And so they did, but this time for Taran there remained little of his joyous hopes. He labored grimly and doggedly, all the more dejected when Hevydd ordered him to cast aside two new blades even before they were tempered, judging them already flawed. The reek of hot metal clung in his nostrils and flavored even the food he hastily swallowed; the billows of steam from the great quenching tub choked him as if he were breathing clouds of scalding fog; the ceaseless din almost addled his wits until indeed he felt it was himself, not the blade, being hammered.
The next blade he shaped seemed to him ugly, dinted, and scarred, without the fair proportions of the first, and this too he would have cast aside had not the smith ordered him to finish it.
"This may well serve," Hevydd told him confidently, despite the doubtful look Taran gave him.
Again Taran strode to the block and raised the sword. Doing his best to shatter the ungraceful weapon, he brought it down with all his strength. The blade rang like a bell. This time it was the block that split in two.
"Now," said Hevydd quietly. "That's a blade worth bearing."
Then he clapped his hands and seized Taran's arm. "You've strength in those chicken wings after all! You've proved yourself as well as you proved the blade. Stay, lad, and I'll teach you all I know."
Taran said nothing for a time, but looked, not without pride, at the new-forged blade. "You have already taught me much," he said at last to Hevydd, "though I lost what I had hoped to gain. For I had hoped I was indeed a swordsmith. I have learned that I am not."
"How then!" cried Hevydd. "You've the makings of an honest swordsmith, as good as any in Prydain."
"It cheers me to think that may be true," Taran answered. "But I know in my heart your craft is not mine. A spur drove me from Small Avren, and it drives me now. And so must I journey, even if I wished to stay."
The smith nodded. "You are well-named, Wanderer. So be it. I ask no man to go against his heart. Keep the blade in token of friendship. Yours it is, more so than any other, for you forged it with your own hands."
"It's not a noble weapon, and thus it suits me all the more," Taran laughed, glancing at the ungainly sword. "Lucky it was that I didn't have to make a dozen before it."
"Luck?" snorted Hevydd, as Taran and Gurgi took leave of him. "Not so! More labor than luck.
Life's a forge, say I! Face the pounding; don't fear the proving; and you'll stand well against any hammer and anvil!"

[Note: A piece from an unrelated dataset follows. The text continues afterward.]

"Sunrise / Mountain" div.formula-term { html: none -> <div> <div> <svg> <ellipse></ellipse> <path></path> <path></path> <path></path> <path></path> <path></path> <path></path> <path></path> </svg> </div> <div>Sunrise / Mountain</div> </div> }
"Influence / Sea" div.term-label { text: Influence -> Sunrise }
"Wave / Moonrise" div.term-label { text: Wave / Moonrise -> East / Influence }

WITH HEVYDD THE SMITH waving a sooty hand in farewell, the companions traveled on, bearing northward along the rich valley of Great Avren. A few days of easy riding through pleasant countryside brought them to the edge of Commot Gwenith. Here, a shower suddenly began pelting down on them, and the wayfarers galloped for the first shelter they could find.
It was a cluster of sheds, stables, chicken roosts, and storehouses seeming to ramble in all directions, but as Taran dismounted and hastened to the cottage amid the maze of buildings, he realized all were linked by covered walkways or flagstoned paths, and whichever he followed would sooner or later have brought him to the doorway that opened almost before he knocked on it.

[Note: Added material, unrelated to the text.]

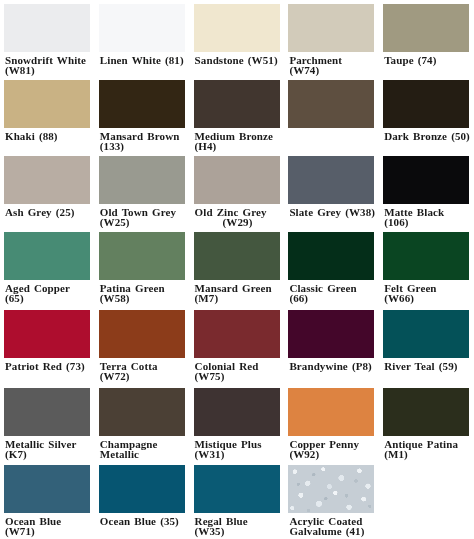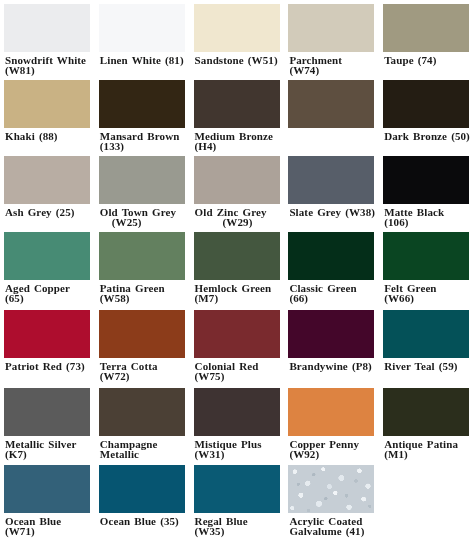"(W25)" span.swatch-label { margin-left: 12px -> none }
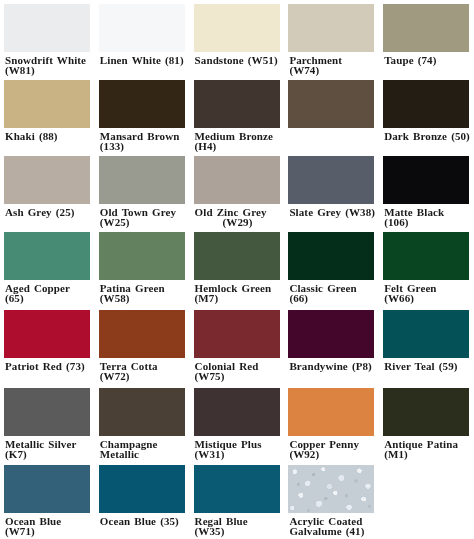"Hemlock Green" span.swatch-label { text: Hemlock -> Mansard }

"Come in, and a good greeting to you!" called a voice crackling like twigs in a fire.
As Gurgi scuttled inside to escape the teeming rain, Taran saw a bent old woman cloaked in gray beckoning him to the hearth. Her long hair was white as the wool on the distaff hanging from her belt of plaited cords. Below her short-girt robe, her bony shins looked thin and hard as spindles. A web of wrinkles covered her face; her cheeks were withered; but for all her years she gave no sign of frailty, as though time had only toughened and seasoned her; and her gray eyes were sharp and bright as a pair of new needles.
"I am Dwyvach Weaver-Woman," she replied, as Taran bowed courteously and told her his name. "Taran Wanderer?" she repeated with a tart smile. "From the look of you, I'd say you've indeed been wandering. More than you've been washing. And that's clear as the warp and weft on my loom."

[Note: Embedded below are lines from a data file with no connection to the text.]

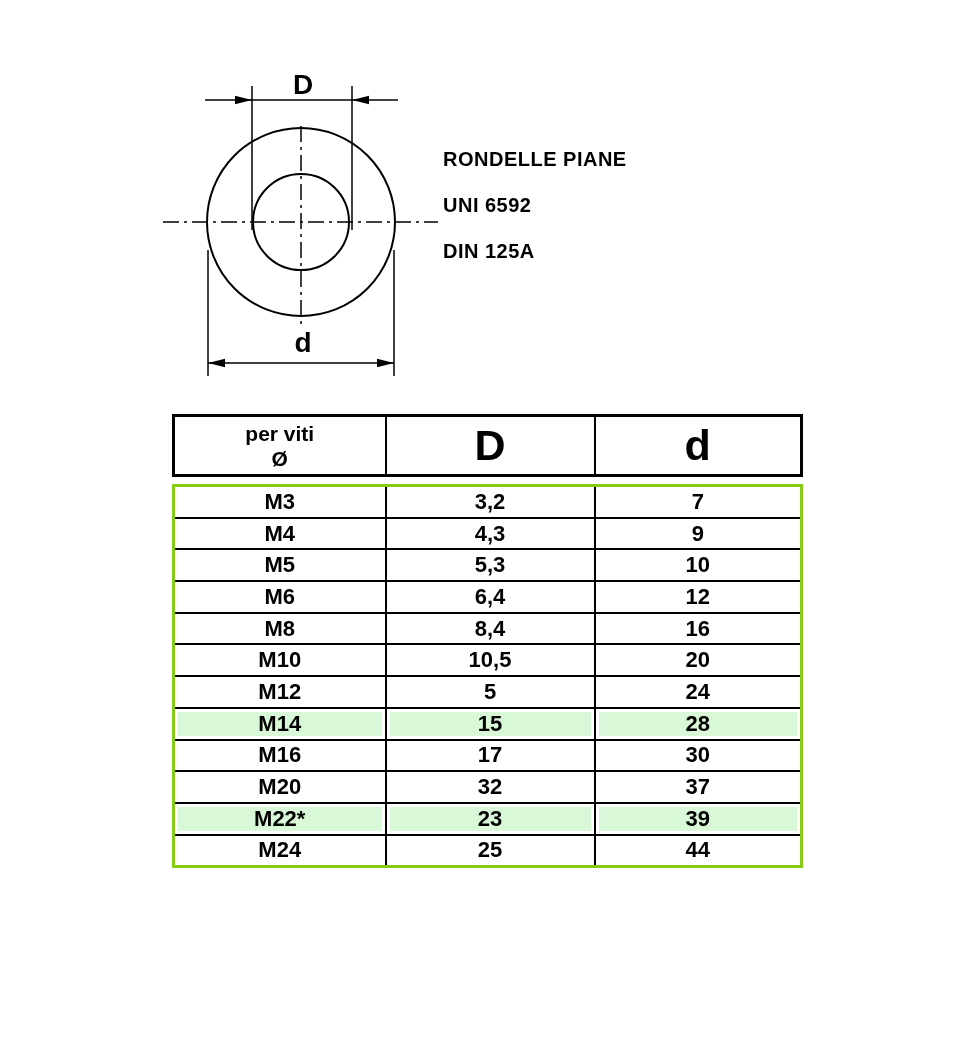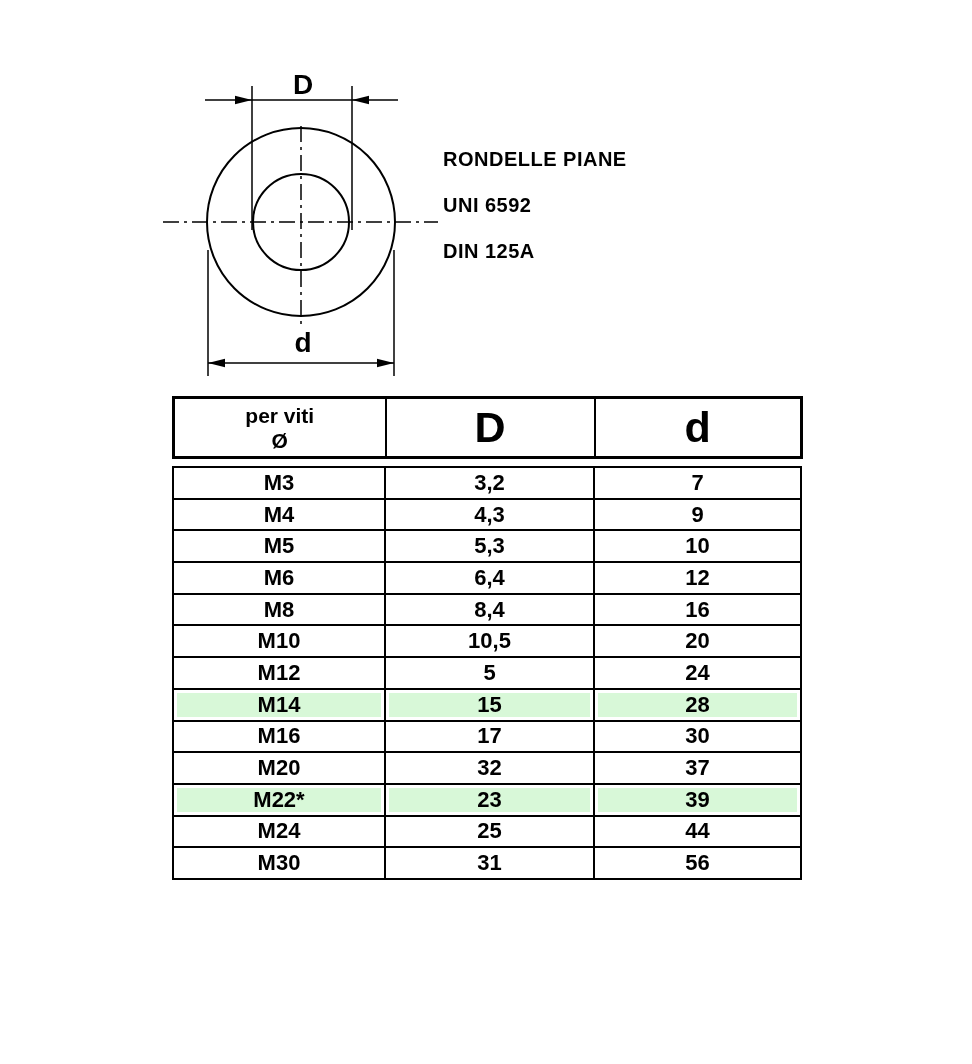"per viti" .table-wrap { top: 396px -> 414px }
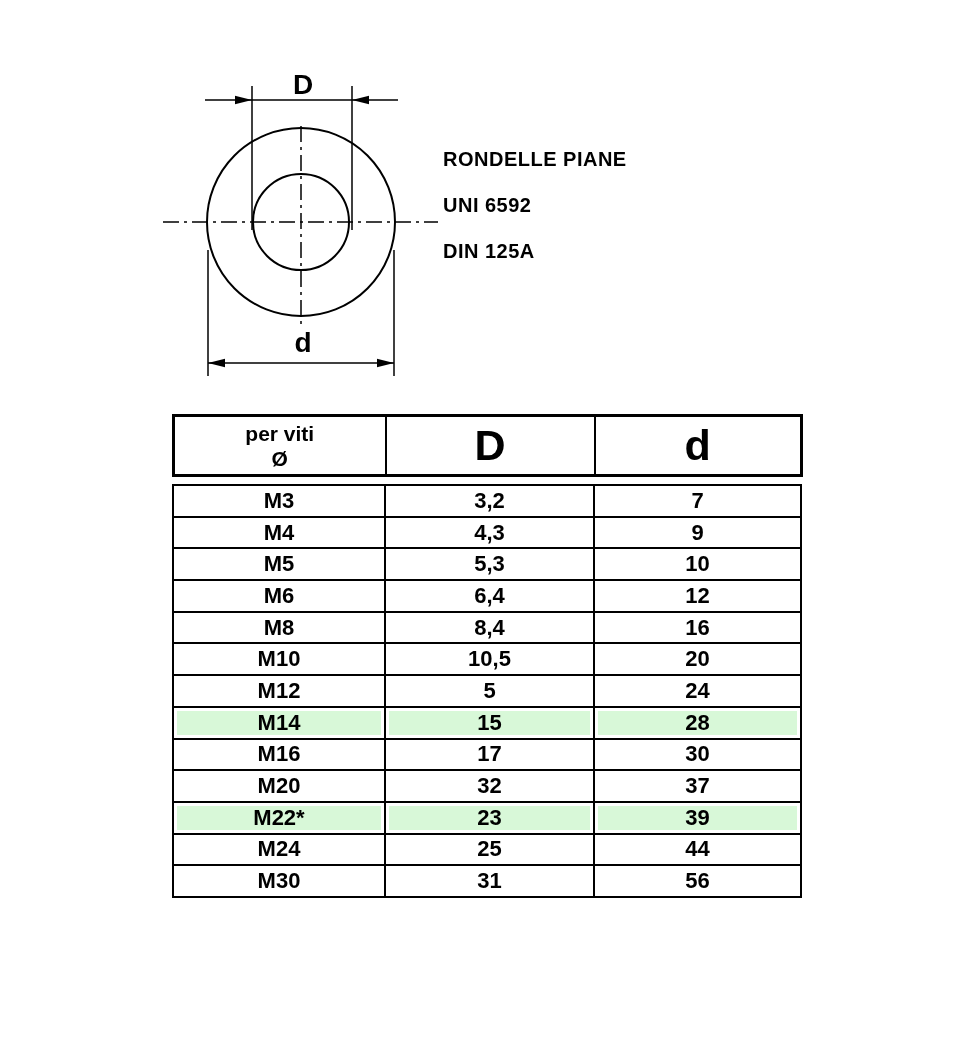"M3" .body-table { border: 1px solid #84cc16 -> 3px solid #84cc16 }
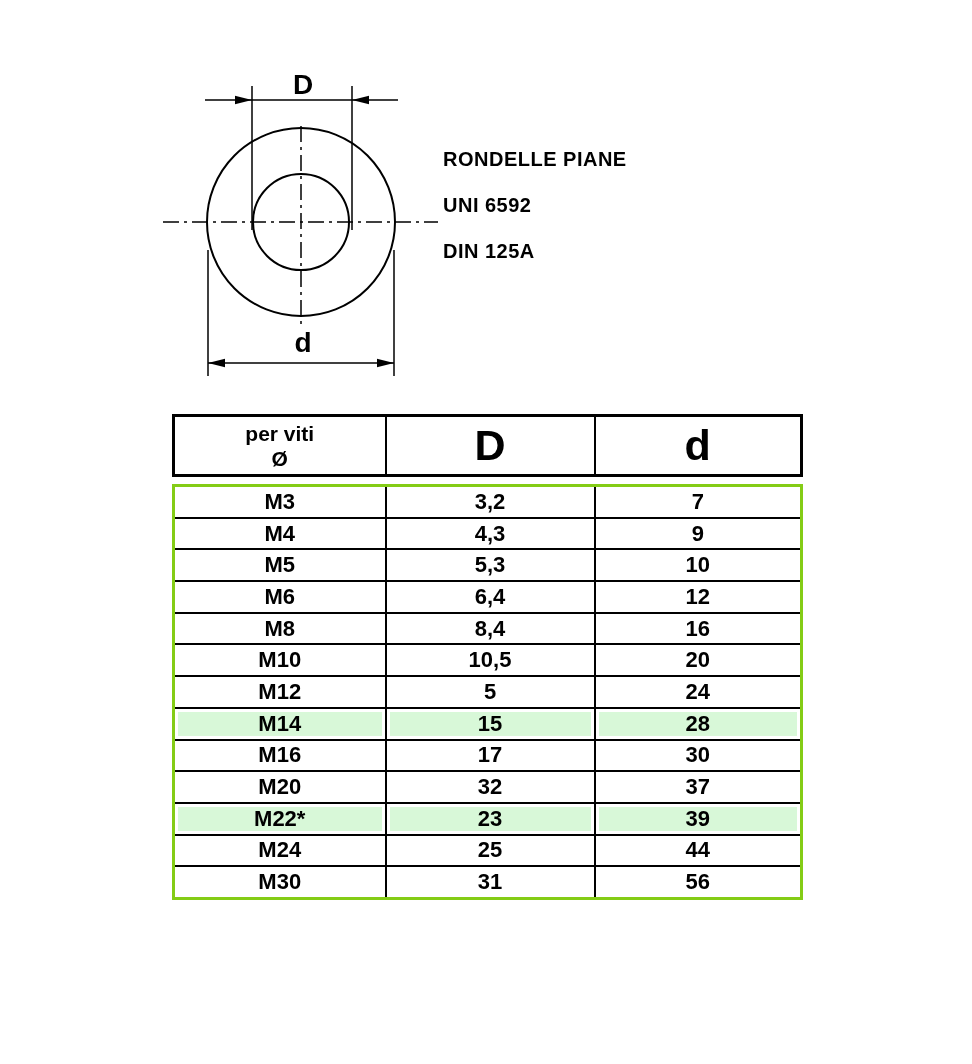"M30" tr { html: <tr> <td>M30</td> <td>31</td> <td>56</td> </tr> -> none }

"Yes, yes!" cried Gurgi. "See loom of weavings! See windings and bindings! So many it makes Gurgi's poor tender head swim with twirlings and whirlings!"
Taran for the first time noticed a high loom standing like a giant harp of a thousand strings in a corner of the cottage. Around it were stacked bobbins of thread of all colors; from the rafters dangled skeins of yarn, hanks of wool and flax; on the walls hung lengths of finished fabrics, some of bright hue and simple design, others of subtler craftsmanship and patterns more difficult to follow. Taran gazed astonished at the endless variety, then turned to the weaver-woman of Gwenith.
"This calls for skill beyond anything I know," he said admiringly. "How is such work done?"
"How done?" The weaver-woman chuckled. "It would take me more breath to tell than you have ears to listen. But if you look, you shall see."